Data records:
┌──
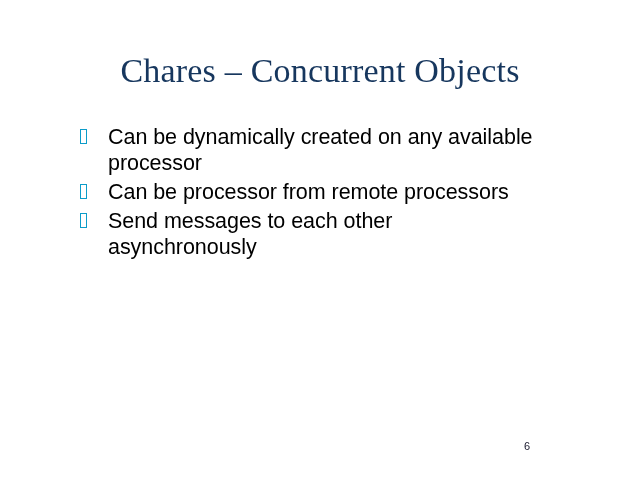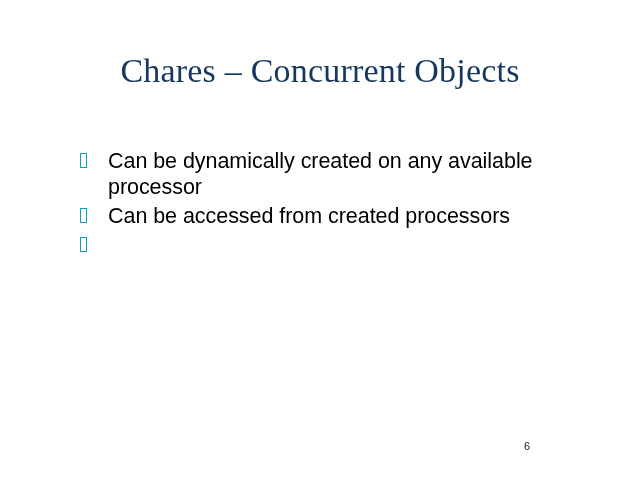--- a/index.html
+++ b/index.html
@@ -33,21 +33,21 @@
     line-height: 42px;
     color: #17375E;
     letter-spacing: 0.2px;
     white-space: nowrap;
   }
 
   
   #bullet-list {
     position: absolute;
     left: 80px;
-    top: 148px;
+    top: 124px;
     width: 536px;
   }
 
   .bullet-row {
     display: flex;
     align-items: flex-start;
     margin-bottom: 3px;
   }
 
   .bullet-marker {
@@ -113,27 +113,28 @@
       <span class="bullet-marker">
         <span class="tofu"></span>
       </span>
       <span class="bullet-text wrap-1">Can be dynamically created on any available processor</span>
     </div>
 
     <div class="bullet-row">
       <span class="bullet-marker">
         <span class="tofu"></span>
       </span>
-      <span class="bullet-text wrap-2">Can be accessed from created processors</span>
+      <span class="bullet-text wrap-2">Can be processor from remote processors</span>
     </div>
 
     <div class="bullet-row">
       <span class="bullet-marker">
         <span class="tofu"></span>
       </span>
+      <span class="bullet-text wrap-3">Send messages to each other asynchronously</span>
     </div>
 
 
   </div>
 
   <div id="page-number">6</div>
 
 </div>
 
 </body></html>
└──
┌──
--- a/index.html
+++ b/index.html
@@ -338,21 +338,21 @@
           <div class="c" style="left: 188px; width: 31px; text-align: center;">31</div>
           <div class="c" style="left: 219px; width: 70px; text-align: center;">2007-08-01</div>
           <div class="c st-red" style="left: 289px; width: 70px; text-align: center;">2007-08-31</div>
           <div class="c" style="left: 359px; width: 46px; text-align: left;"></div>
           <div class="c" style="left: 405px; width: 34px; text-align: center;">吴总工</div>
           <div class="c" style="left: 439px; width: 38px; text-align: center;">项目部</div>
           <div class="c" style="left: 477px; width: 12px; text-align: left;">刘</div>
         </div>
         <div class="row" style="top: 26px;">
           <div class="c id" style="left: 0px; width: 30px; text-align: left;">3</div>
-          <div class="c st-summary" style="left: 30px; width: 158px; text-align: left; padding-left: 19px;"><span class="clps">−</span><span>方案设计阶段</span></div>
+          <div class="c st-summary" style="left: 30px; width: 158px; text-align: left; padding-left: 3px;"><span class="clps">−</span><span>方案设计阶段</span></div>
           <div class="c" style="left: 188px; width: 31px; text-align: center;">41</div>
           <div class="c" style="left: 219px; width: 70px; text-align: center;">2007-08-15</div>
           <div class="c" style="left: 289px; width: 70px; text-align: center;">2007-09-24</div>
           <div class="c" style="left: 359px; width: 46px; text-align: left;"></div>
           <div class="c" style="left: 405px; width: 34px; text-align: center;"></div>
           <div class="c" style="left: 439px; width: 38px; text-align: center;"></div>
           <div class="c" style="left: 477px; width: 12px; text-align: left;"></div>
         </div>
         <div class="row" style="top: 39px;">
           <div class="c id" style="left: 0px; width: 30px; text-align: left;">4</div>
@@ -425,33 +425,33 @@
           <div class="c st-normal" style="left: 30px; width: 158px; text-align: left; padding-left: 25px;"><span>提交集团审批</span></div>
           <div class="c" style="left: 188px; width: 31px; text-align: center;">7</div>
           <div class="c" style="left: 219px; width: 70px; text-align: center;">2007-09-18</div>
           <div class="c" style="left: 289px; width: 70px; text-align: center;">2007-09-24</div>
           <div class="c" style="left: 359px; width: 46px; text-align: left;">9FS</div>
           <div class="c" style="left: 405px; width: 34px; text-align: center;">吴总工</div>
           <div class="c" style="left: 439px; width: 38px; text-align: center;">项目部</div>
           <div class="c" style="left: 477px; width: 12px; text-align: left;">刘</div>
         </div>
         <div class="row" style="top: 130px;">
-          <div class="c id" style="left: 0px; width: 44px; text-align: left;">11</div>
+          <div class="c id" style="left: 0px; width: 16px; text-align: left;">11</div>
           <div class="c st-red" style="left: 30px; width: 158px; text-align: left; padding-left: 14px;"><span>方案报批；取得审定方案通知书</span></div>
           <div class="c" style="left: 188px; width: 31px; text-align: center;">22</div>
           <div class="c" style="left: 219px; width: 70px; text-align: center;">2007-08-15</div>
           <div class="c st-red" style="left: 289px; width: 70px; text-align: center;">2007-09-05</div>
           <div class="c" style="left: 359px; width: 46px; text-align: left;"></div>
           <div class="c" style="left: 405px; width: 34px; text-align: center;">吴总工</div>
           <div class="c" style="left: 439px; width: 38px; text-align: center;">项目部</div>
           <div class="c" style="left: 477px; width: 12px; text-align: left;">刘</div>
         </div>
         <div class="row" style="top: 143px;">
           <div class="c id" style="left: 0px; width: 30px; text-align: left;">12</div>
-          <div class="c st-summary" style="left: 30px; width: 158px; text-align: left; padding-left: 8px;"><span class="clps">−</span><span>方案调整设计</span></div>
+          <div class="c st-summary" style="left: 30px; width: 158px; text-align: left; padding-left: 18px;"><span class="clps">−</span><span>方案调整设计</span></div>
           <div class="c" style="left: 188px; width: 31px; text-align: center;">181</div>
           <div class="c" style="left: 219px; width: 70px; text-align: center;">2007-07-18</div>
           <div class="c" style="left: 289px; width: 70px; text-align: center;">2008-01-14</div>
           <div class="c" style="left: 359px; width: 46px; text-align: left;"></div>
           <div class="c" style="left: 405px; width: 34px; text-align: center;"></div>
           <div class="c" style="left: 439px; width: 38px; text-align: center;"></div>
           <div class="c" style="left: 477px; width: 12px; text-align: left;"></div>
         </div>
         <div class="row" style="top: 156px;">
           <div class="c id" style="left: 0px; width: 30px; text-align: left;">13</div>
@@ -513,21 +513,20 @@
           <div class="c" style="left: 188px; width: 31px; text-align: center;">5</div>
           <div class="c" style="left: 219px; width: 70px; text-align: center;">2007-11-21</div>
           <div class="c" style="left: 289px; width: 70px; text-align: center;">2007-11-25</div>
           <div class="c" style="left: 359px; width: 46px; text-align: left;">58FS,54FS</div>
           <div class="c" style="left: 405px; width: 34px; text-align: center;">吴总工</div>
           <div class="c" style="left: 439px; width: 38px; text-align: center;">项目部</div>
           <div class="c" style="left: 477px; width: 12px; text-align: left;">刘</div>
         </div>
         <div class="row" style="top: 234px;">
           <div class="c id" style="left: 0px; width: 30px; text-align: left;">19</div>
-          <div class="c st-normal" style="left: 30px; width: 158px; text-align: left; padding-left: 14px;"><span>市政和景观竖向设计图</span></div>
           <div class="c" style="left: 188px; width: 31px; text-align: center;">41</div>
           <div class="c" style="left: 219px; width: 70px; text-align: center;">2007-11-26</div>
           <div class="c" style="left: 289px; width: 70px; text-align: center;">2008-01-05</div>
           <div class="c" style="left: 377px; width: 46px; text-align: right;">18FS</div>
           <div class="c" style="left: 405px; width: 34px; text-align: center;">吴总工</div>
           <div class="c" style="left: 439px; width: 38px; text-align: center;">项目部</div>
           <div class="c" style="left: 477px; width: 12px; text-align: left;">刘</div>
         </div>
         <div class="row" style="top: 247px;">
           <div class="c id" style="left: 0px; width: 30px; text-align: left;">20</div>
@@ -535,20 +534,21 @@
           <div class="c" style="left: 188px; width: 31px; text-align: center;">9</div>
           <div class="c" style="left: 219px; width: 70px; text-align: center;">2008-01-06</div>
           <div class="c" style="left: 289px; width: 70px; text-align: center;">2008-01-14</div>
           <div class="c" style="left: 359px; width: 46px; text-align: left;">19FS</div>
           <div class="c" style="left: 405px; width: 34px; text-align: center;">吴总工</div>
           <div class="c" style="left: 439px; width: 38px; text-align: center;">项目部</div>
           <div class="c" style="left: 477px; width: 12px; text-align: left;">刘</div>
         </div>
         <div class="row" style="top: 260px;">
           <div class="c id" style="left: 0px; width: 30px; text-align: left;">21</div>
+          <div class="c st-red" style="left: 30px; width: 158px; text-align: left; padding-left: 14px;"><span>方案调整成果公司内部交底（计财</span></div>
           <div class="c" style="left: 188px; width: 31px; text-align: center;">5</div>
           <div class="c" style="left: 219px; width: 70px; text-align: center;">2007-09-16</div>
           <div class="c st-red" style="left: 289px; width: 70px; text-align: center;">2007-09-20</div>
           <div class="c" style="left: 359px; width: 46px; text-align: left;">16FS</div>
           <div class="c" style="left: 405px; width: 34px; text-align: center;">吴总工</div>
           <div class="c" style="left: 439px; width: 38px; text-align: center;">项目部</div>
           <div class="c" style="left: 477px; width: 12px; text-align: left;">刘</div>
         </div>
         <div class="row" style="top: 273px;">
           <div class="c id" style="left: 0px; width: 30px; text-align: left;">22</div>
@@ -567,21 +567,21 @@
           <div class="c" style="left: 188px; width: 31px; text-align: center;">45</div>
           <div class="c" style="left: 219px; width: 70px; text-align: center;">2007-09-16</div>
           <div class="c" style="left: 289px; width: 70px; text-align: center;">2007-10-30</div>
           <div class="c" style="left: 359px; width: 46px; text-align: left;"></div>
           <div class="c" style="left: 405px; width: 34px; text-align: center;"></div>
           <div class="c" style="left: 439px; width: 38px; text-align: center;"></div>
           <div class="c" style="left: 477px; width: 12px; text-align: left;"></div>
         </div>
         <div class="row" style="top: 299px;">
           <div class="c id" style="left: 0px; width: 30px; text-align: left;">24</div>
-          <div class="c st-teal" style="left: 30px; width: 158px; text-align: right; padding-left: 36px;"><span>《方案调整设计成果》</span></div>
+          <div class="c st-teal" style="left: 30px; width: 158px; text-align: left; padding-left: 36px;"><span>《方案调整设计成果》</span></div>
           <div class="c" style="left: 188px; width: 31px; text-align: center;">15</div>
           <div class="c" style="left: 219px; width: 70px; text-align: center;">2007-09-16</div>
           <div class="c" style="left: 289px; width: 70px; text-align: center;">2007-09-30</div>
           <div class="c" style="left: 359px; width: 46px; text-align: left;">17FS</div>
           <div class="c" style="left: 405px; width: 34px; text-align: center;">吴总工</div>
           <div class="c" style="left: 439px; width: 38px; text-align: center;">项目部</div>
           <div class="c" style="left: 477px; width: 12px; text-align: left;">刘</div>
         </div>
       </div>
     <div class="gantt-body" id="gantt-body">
└──
* Description of the task:
Matching lines for the string "padding": work out how many the records contain and write only the number.

* Answer box:
10